Em outra delação, o ex-presidente da OAS, Leo Pinheiro, tem um anexo todo dedicado ao tema em seu acordo. A OAS é sócia de Previ (fundo dos funcionários do Banco do Brasil), Petros (da Petrobras) e Funcef (da Caixa) na Invepar, companhia de concessões de infraestrutura que tenta há anos lançar ações em bolsa e que venceu o aeroporto de Guarulhos - o maior do país.

Em 12 de abril deste ano, a PF cumpriu mandado de busca e apreensão na sede da Invepar e em sua subsidiária Aeroporto de Guarulhos Participações S.A. (Grupar), controladora do GRU Airport. Na mesma data, a PF levou o diretor-presidente da Invepar, Gustavo Rocha, para prestar depoimento sob condução coercitiva.

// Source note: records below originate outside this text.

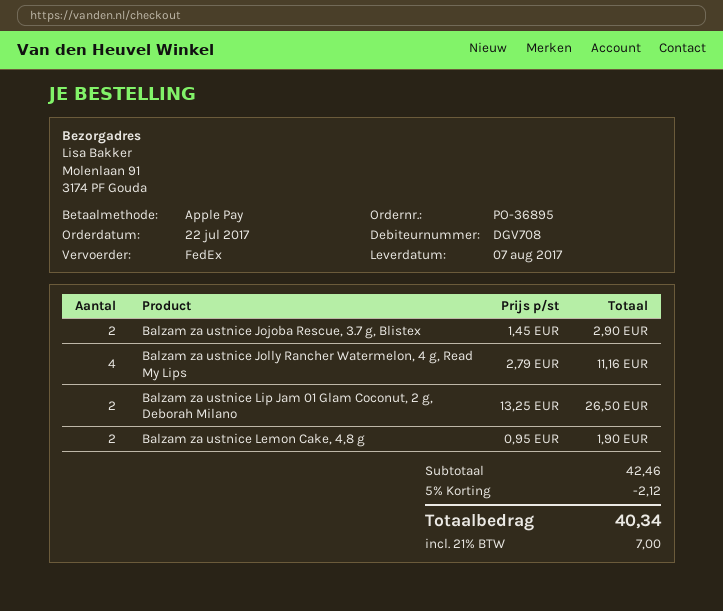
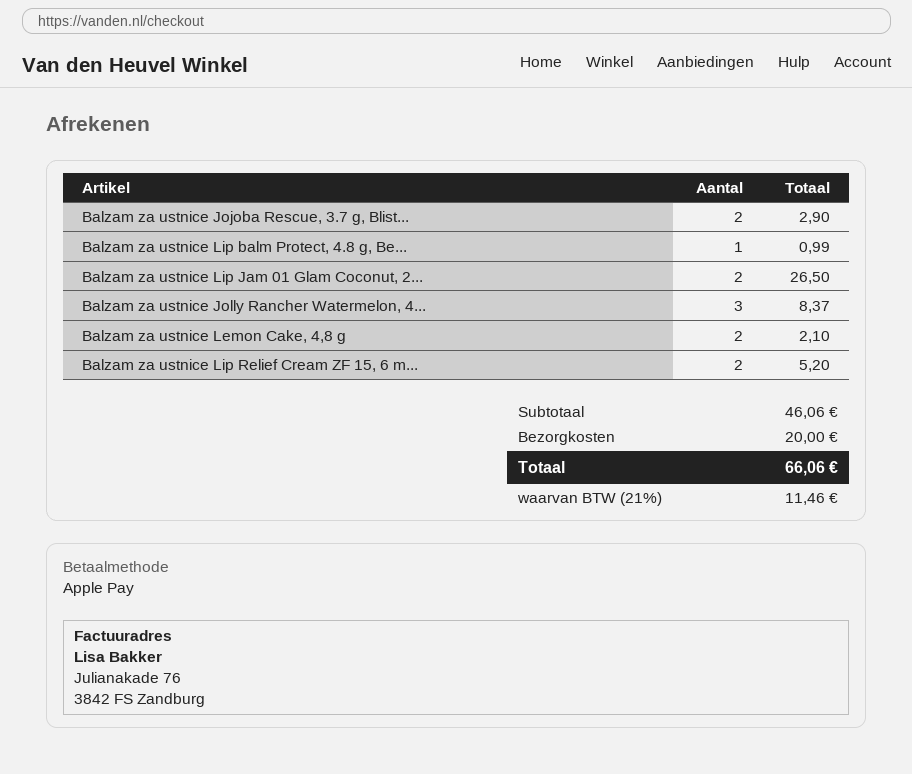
Balzam za ustnice Jolly Rancher Watermelon, 4 g, Read My Lips: 4 for 11.16 -> 3 for 8.37
Balzam za ustnice Lemon Cake, 4,8 g: 2 for 1.90 -> 2 for 2.10
Balzam za ustnice Lip balm Protect, 4.8 g, Be...: none -> 1 for 0.99
Balzam za ustnice Lip Relief Cream ZF 15, 6 m...: none -> 2 for 5.20
subtotal: 42.46 -> 46.06
discount: 5% = 2.12 -> none
shipping: none -> 20.00
tax: 21% = 7.00 -> 21% = 11.46
total: 40.34 -> 66.06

Considerado um dos principais marcos do governo Dilma pela mudança de postura em relação à iniciativa privada, o primeiro grande leilão de aeroportos do país ocorreu em fevereiro de 2012 e concedeu por R$ 24,5 bilhões os aeroportos de Guarulhos (SP), Campinas (SP) e Brasília (DF).

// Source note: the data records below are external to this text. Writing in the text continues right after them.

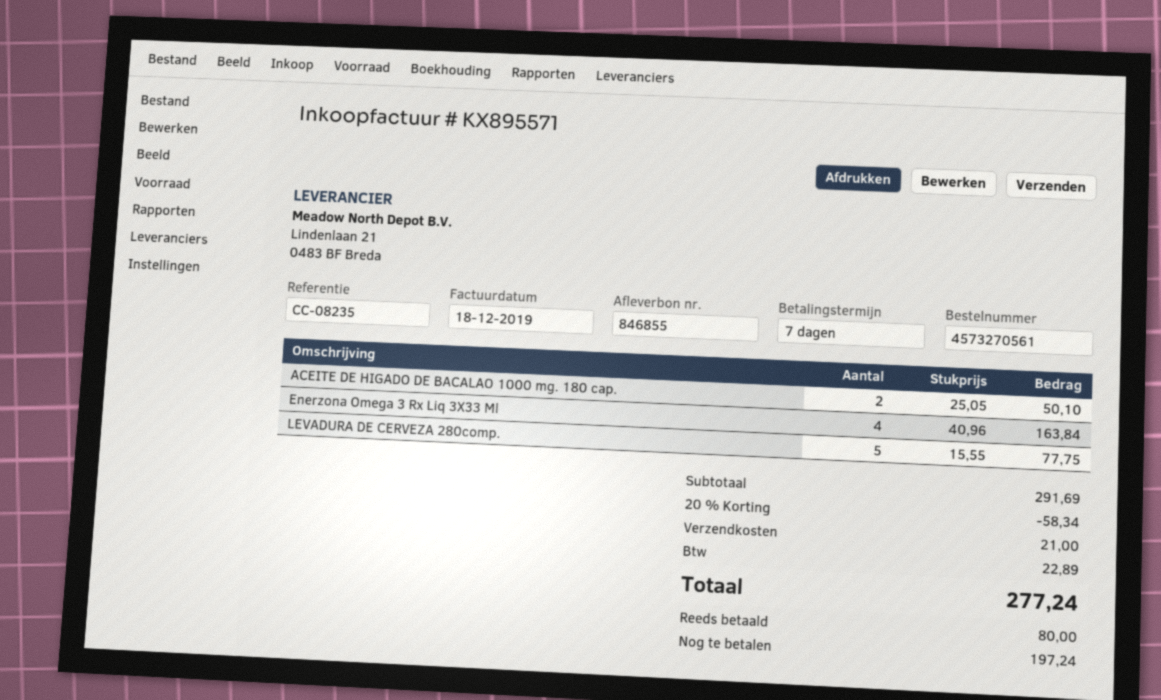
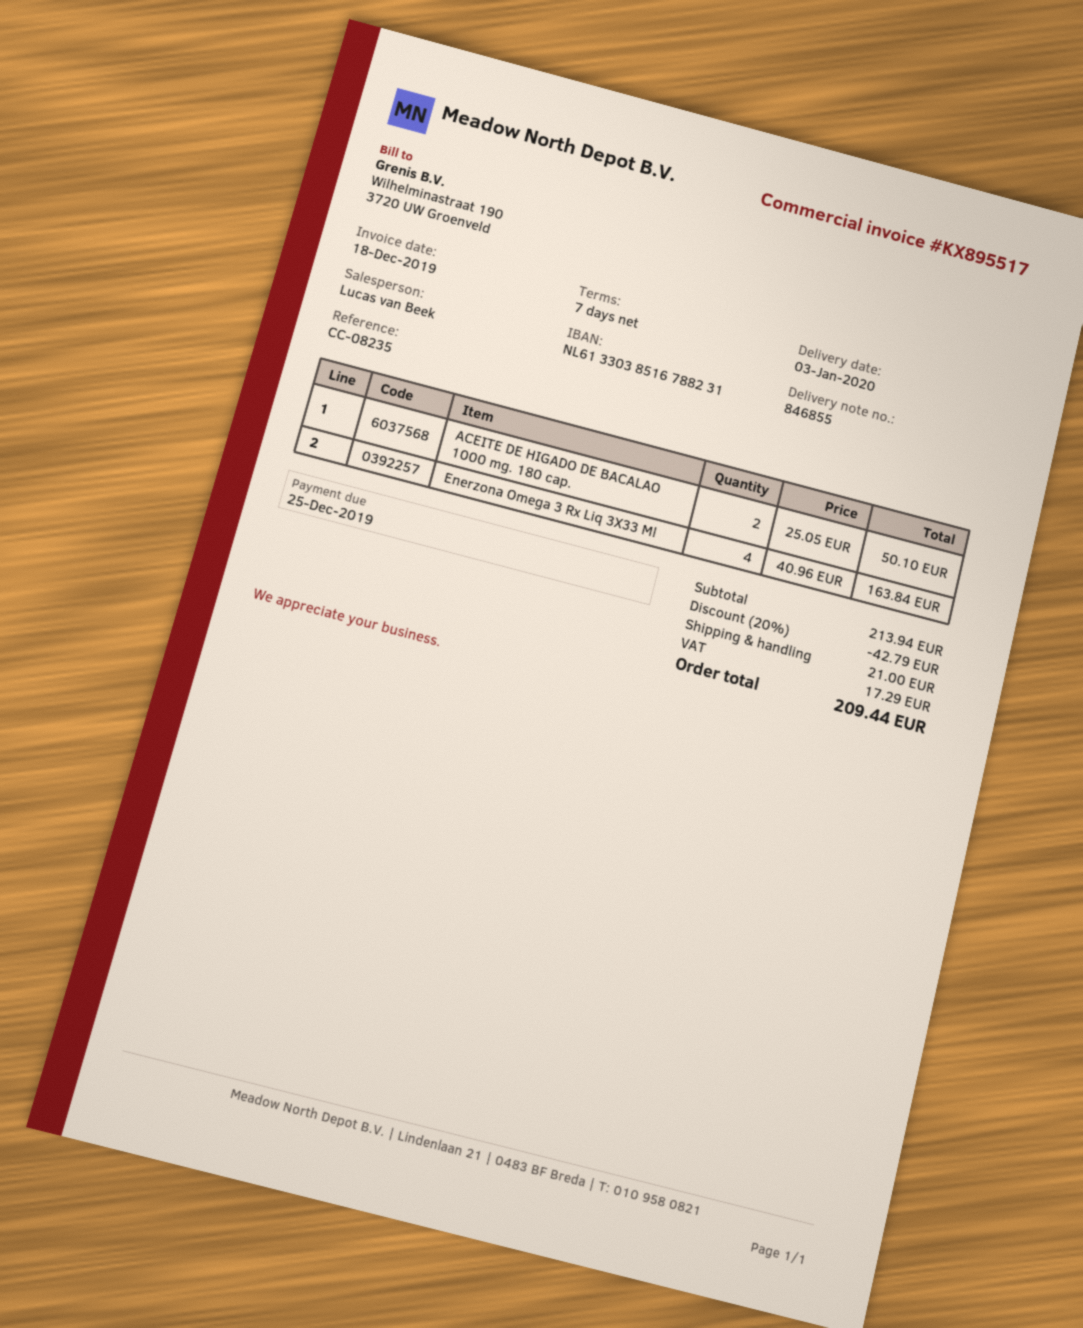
invoice number: KX895571 -> KX895517
LEVADURA DE CERVEZA 280comp.: 5 x 15.55 = 77.75 -> none
subtotal: 291.69 -> 213.94
discount: 20% = 58.34 -> 20% = 42.79
tax: 22.89 -> 17.29
total: 277.24 -> 209.44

Os vencedores foram consórcios liderados por Invepar, Triunfo/UTC e Engevix - respectivamente. No segundo caso, as obras não foram terminadas a tempo e até hoje sequer uma multa foi aplicada às empresas. O segundo leilão ocorreu em novembro de 2013 e arrecadou R$ 20,8 bilhões.

O tema "aeroportos" não foi tratado na delação dos 11 executivos da Andrade Gutierrez, mas eles podem ser chamados a prestar novos depoimentos sobre o aeroporto de Confins.

O acordo de leniência firmado com a Andrade Gutierrez também pode abrir novos caminhos sobre a questão do aeroporto de Confins. A empresa está em fase de adesão de funcionários para participar do acordo.

OAS e Odebrecht informaram que não vão se manifestar sobre o assunto. Ambas as empresas negociam acordo de leniência com o MPF. Em nota, a Invepar informou que a Justiça Federal acatou o pedido de arquivamento do inquérito sobre o presidente Gustavo Rocha. A nota afirma que o leilão de Guarulhos seguiu as normas do edital de concessão e que houve um ágio de 373,5%, acima do preço mínimo no certame.